*Exercise brief*
Report back each line of the data that contains the word "algumas".

*Records*

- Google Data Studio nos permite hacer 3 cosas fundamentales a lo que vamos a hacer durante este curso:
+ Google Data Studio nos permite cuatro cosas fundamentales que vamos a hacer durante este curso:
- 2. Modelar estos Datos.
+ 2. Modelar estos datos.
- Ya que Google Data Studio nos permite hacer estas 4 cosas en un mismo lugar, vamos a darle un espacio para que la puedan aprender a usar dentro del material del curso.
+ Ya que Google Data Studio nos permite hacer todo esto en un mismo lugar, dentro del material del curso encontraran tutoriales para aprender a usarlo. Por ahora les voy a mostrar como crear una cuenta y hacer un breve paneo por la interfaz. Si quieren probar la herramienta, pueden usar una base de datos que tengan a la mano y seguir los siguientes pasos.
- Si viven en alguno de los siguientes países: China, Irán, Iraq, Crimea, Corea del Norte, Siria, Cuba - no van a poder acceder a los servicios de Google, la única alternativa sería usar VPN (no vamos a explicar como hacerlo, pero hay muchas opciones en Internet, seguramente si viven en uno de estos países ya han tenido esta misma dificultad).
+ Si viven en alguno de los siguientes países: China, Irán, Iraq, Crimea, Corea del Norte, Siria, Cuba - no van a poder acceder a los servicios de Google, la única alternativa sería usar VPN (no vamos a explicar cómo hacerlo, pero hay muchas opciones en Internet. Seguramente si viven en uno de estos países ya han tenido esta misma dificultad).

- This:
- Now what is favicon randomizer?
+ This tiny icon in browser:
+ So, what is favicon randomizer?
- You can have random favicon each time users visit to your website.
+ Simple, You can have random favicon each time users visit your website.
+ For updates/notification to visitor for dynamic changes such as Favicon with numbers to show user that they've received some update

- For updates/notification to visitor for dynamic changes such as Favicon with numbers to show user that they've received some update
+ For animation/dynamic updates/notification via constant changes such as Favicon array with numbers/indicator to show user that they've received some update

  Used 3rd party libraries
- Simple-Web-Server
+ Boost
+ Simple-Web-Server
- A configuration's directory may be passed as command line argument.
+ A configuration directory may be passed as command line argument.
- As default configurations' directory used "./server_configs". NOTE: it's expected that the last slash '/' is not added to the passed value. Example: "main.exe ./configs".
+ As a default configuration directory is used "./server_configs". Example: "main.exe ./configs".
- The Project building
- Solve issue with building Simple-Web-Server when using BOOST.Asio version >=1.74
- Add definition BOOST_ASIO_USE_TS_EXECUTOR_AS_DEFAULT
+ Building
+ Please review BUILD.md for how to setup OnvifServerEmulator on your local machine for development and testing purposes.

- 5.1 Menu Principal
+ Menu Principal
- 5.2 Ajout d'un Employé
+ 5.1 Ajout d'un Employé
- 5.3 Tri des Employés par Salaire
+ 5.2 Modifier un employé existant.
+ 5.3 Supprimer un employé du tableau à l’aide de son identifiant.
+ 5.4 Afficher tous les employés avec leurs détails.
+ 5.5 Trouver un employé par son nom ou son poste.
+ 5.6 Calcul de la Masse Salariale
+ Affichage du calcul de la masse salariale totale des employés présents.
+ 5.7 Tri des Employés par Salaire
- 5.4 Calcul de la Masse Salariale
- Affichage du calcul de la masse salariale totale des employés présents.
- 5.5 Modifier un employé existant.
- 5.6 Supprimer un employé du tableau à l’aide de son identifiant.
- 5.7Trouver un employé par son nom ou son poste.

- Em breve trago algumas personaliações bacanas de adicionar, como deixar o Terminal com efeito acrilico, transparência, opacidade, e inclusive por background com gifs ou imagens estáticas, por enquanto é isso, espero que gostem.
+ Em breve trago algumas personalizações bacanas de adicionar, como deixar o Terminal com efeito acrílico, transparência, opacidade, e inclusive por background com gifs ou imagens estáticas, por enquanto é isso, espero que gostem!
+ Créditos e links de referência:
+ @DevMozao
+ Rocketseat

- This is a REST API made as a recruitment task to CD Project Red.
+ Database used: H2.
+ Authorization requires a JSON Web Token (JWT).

*Result of the exercise*
- Em breve trago algumas personaliações bacanas de adicionar, como deixar o Terminal com efeito acrilico, transparência, opacidade, e inclusive por background com gifs ou imagens estáticas, por enquanto é isso, espero que gostem.
+ Em breve trago algumas personalizações bacanas de adicionar, como deixar o Terminal com efeito acrílico, transparência, opacidade, e inclusive por background com gifs ou imagens estáticas, por enquanto é isso, espero que gostem!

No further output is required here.